WHAT IS NEEDED
In your copy of the data, keep every word exact and include no pictures.

___ DATA EXTRACTS ___

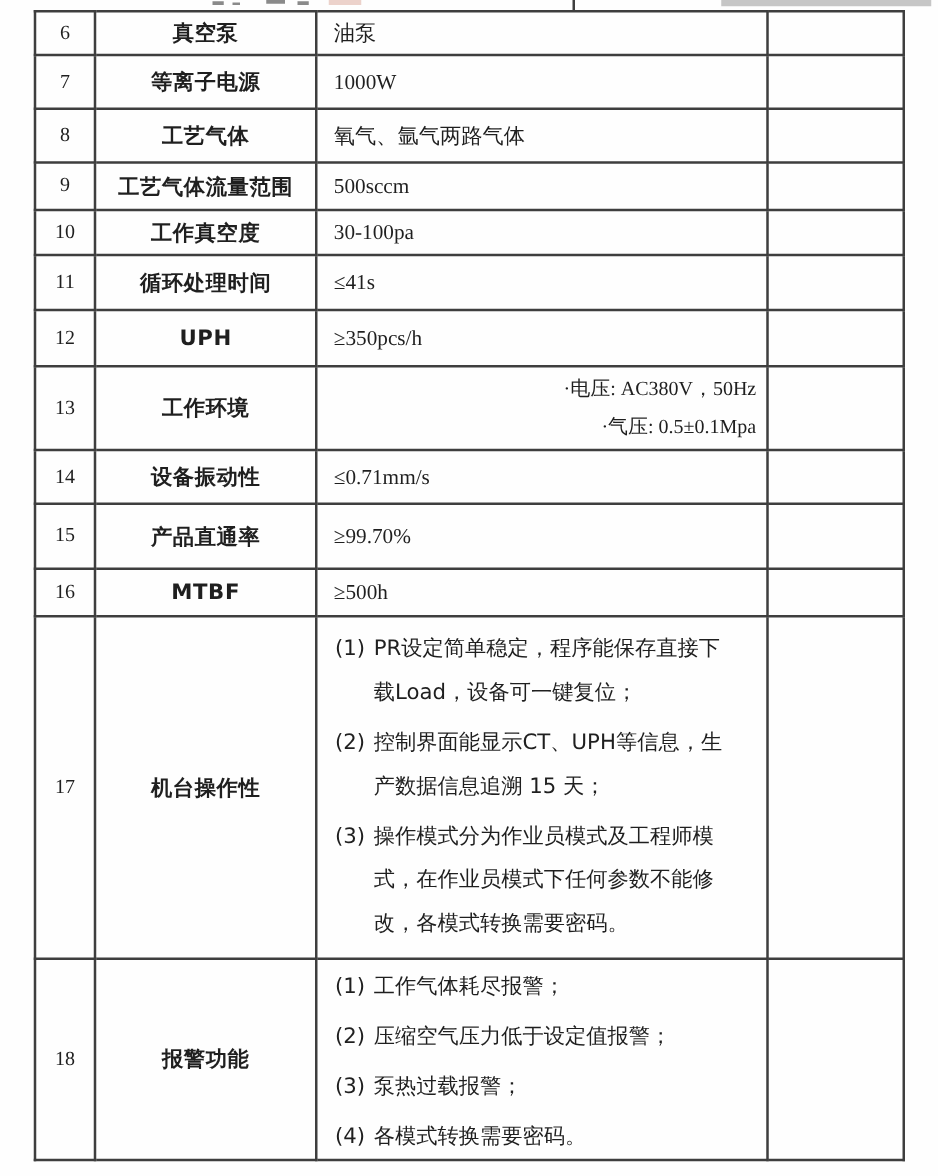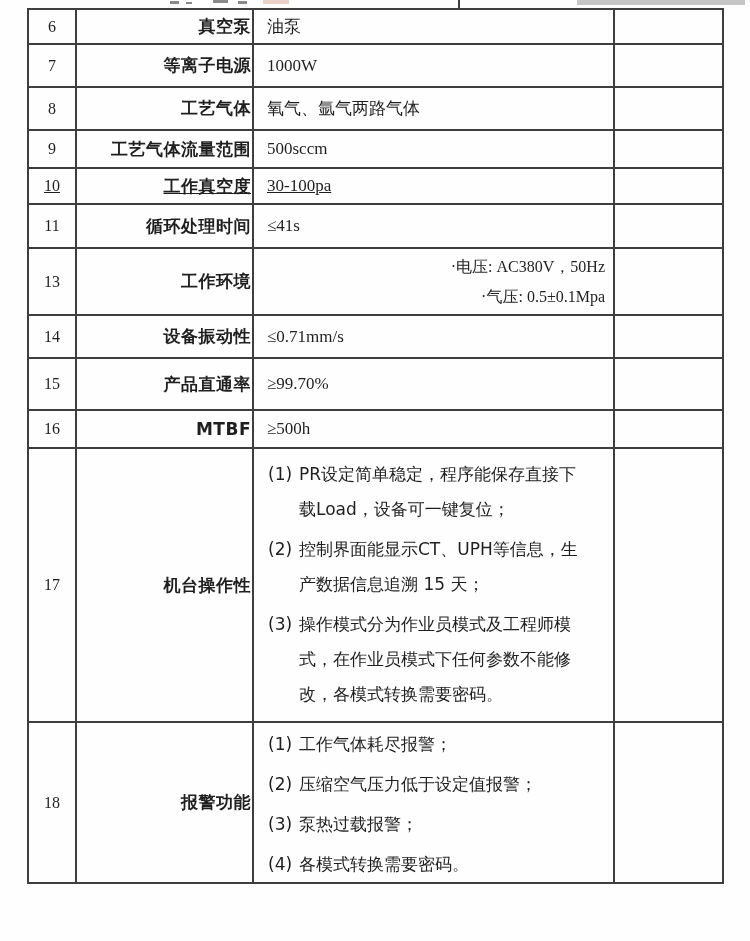"真空泵" td.name { text-align: right -> center }
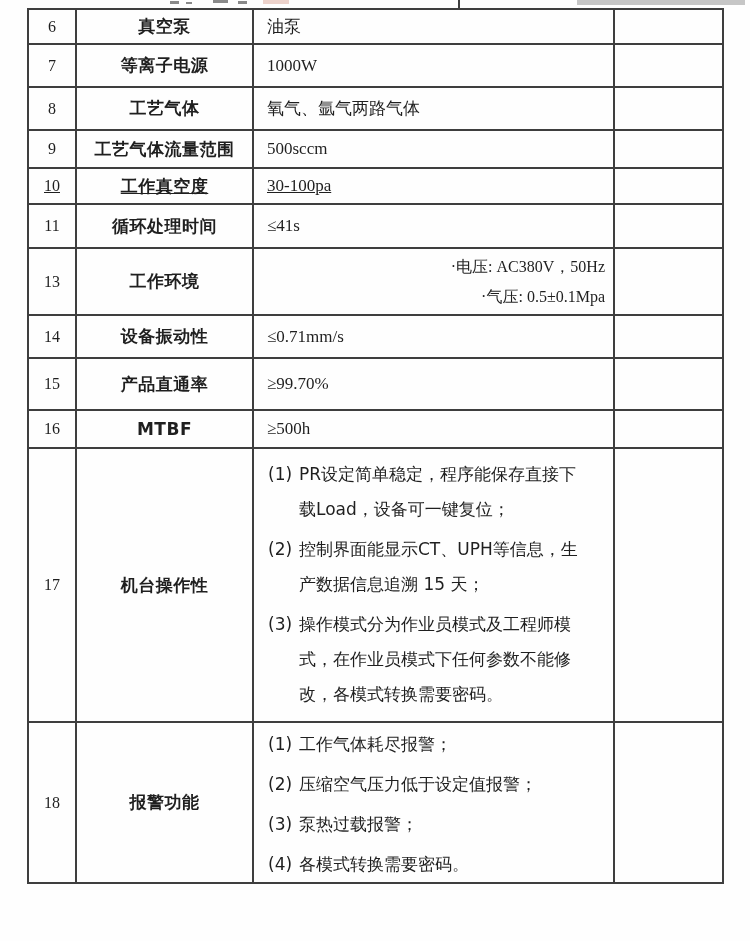"10" tr { text-decoration: underline -> none }
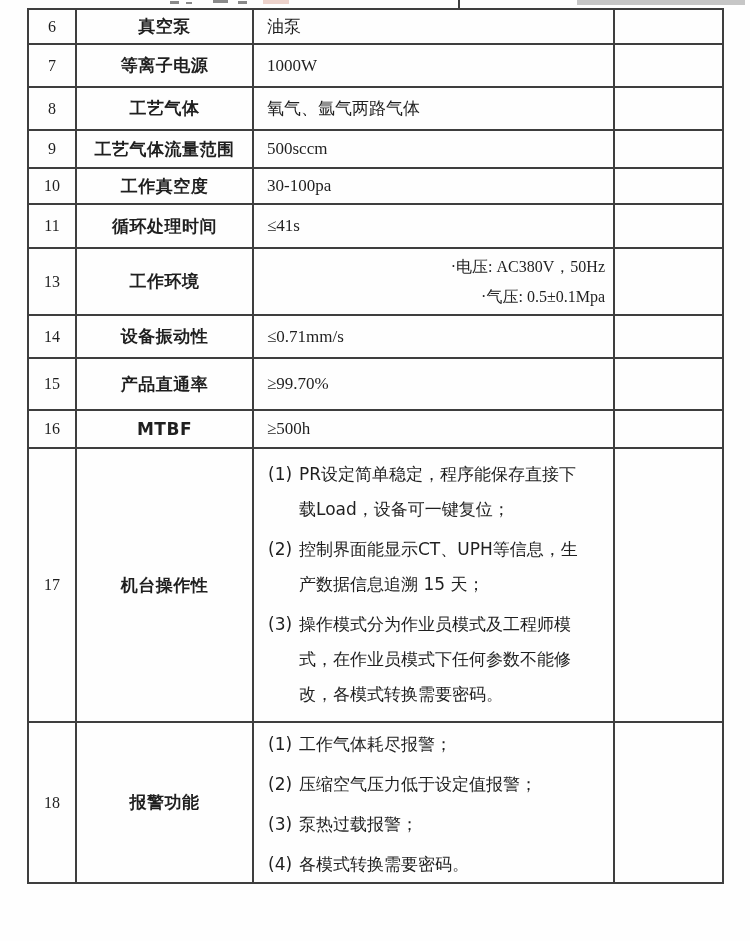"12" tr { html: none -> <tr> <td>12</td> <td>UPH</td> <td>≥350pcs/h</td> <td></td> </tr> }
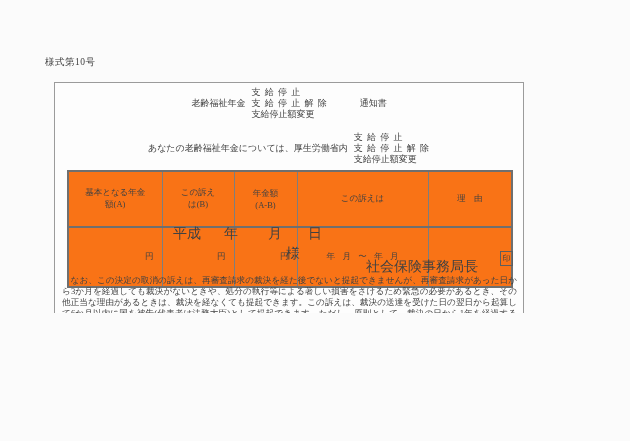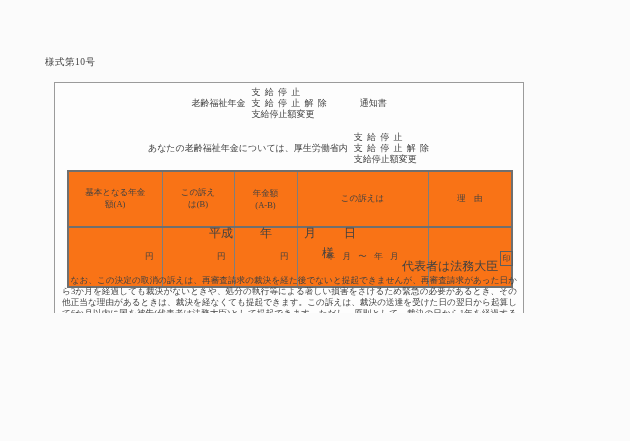"平成" .abs { font-size: 12px -> 14px; margin-left: 36px -> none }
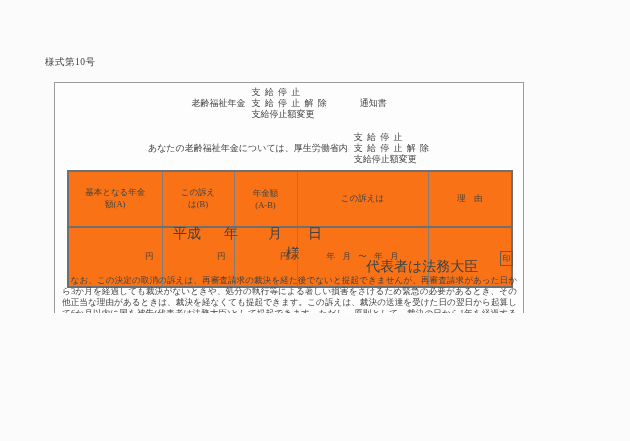"代表者は法務大臣" span.abs { text: 代表者は法務大臣 -> 社会保険事務局長 }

___

RESPONSE TO THIS TASK
"真空泵" td.name { text-align: right -> center }
"10" tr { text-decoration: underline -> none }
"12" tr { html: none -> <tr> <td>12</td> <td>UPH</td> <td>≥350pcs/h</td> <td></td> </tr> }
"平成" .abs { font-size: 12px -> 14px; margin-left: 36px -> none }
"代表者は法務大臣" span.abs { text: 代表者は法務大臣 -> 社会保険事務局長 }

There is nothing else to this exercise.